Records provided:

☆ ☆ ☆

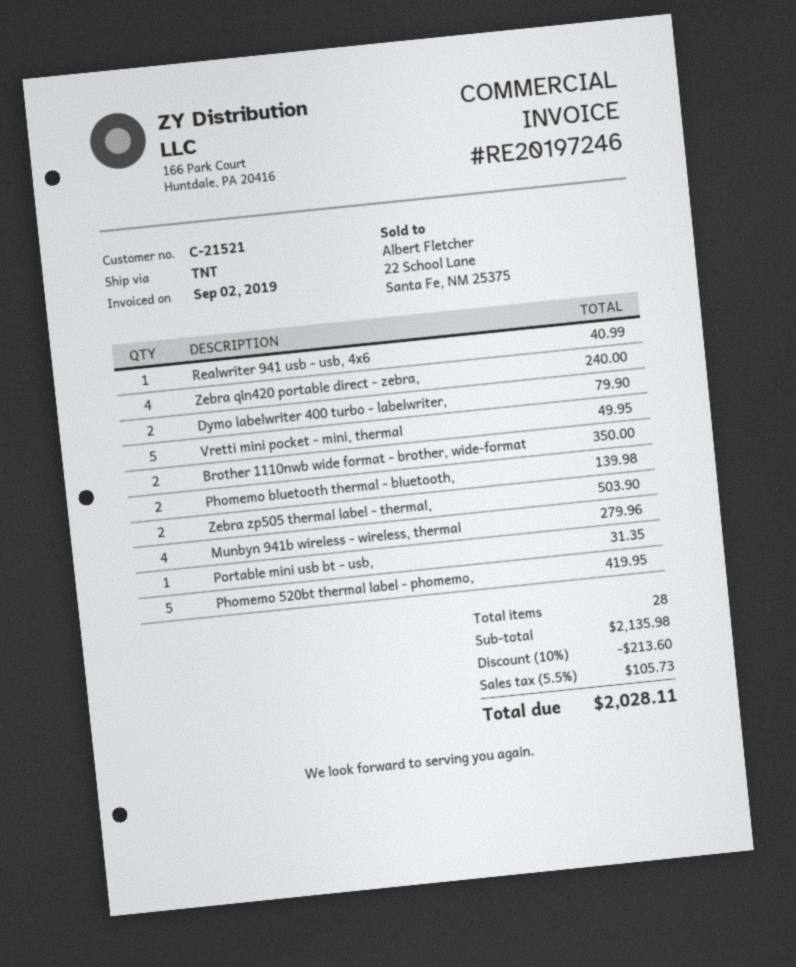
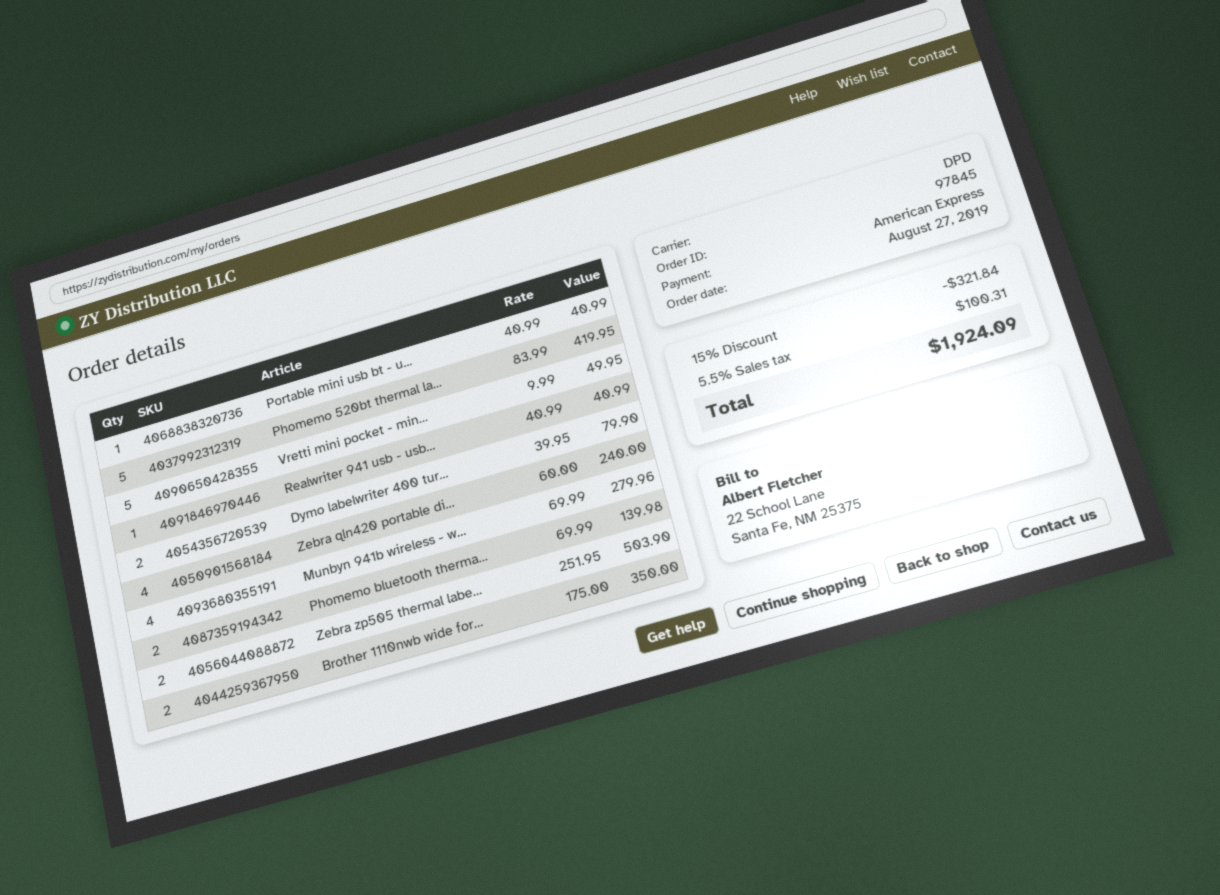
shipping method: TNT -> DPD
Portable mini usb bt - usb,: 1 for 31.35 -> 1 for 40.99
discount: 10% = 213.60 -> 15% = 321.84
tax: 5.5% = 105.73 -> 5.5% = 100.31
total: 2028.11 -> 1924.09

☆ ☆ ☆

Instructions for the task: Could the entries above be written out word for word, with no pictures?

Reply:
shipping method: TNT -> DPD
Portable mini usb bt - usb,: 1 for 31.35 -> 1 for 40.99
discount: 10% = 213.60 -> 15% = 321.84
tax: 5.5% = 105.73 -> 5.5% = 100.31
total: 2028.11 -> 1924.09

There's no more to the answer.